# GPU-Z 2.12.0 No Fan Sensors for GTX 1080



## Roxter (Oct 12, 2018)

I just updated GPUZ-Z to 2.12.0 . Unfortunately I get no more GPU fan sensors displayed.
Type: MSI GeForce GTX 1080 Gaming X 8G


----------



## W1zzard (Oct 12, 2018)

Which NVIDIA driver version?


----------



## Primar13 (Oct 12, 2018)

I can confirm this.

I am running an EVGA 1080 SC2 using the Drivers from 10/10/18

Driver 25.21.14.1634 (NVidia 416.34) / Win 10 64

Attached is a screenshot that has GPU-Z Versions 2.11.0 and 2.12.0 Running side by side. as well as showing the Sensor Options Available. Hopefully, it will be enough information.

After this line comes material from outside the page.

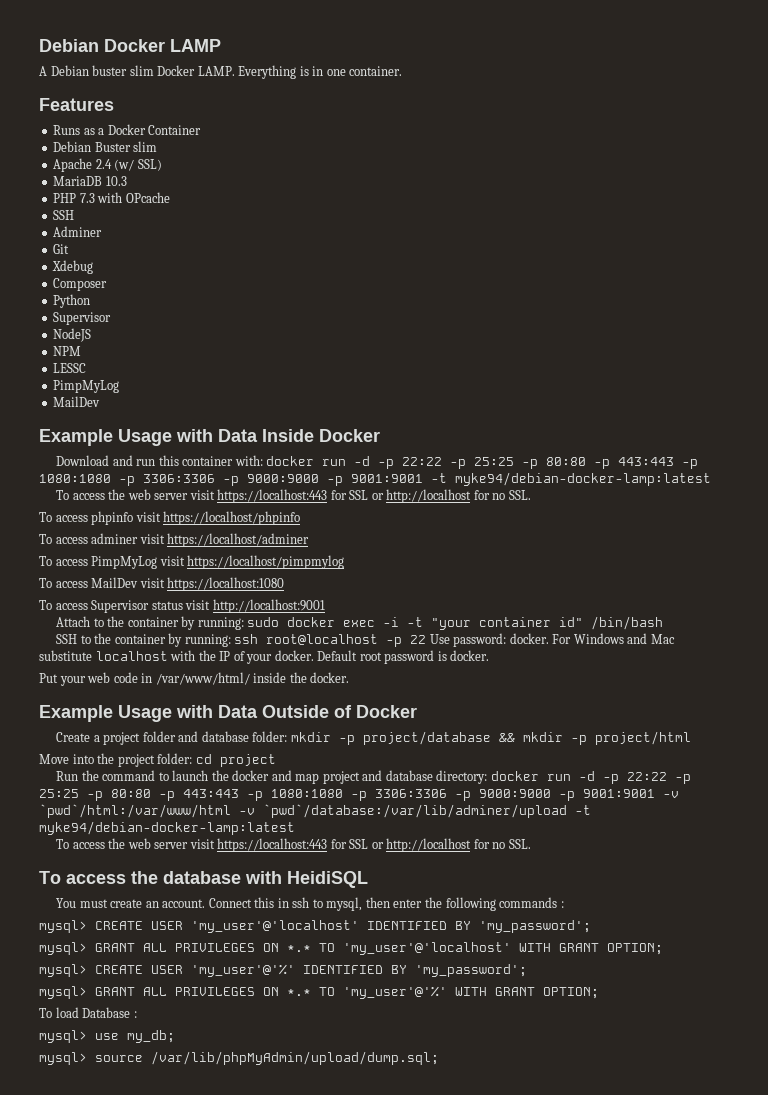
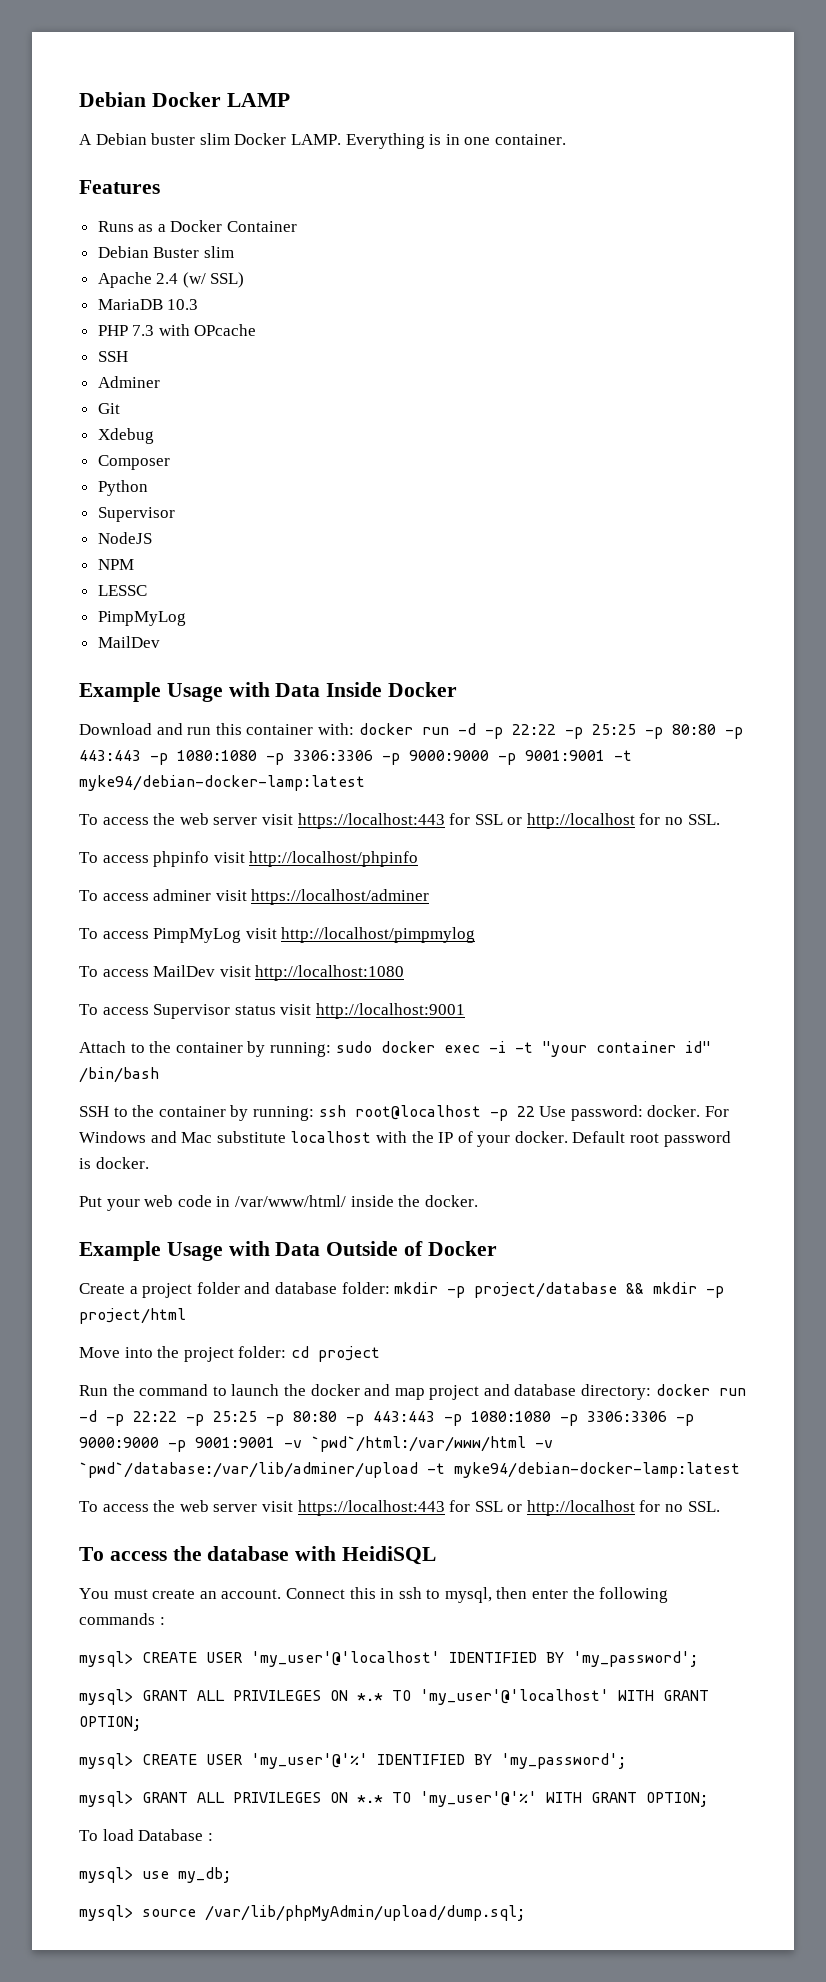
[163,511,301,525] https://localhost/phpinfo -> [249,851,419,867] http://localhost/phpinfo
[187,555,345,569] https://localhost/pimpmylog -> [281,927,476,943] http://localhost/pimpmylog
[167,577,285,591] https://localhost:1080 -> [255,965,405,981] http://localhost:1080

(Weirdly enough GPU has always shown a sensor for a non-existant Middle fan)


----------



## W1zzard (Oct 12, 2018)

Can you check if an earlier driver works correctly? ie. version 399.24


----------



## Primar13 (Oct 12, 2018)

I rolled back to 411.63 (9/19/18) and it had no effect. Still no fan Sensors.


----------



## W1zzard (Oct 12, 2018)

go before 400, they changed the fan monitoring stuff with that


----------



## Tomgang (Oct 12, 2018)

I can comfirm as well left fan is missing on EVGA GTX 1080 TI SC2 Gaming.


----------



## Primar13 (Oct 12, 2018)

The drivers before 400 caused some stability issues with some of the software I run, so I won't be able to roll that far back.


----------



## Flow (Oct 12, 2018)

Same here, no fans on 2.12.0 with driver 411.70. Gpu-z 2.11.0 works fine, so I'll stay with that version.


----------



## W1zzard (Oct 12, 2018)

https://www.techpowerup.com/forums/...on-pre-turing-cards-with-r400-drivers.248506/


----------



## Primar13 (Oct 13, 2018)

Test Build fixes the issue!


----------



## Primar13 (Oct 15, 2018)

Well. Wizard. I'm sorry.

I was in a hurry when I initially tested the pre-release build and a Mistake was made.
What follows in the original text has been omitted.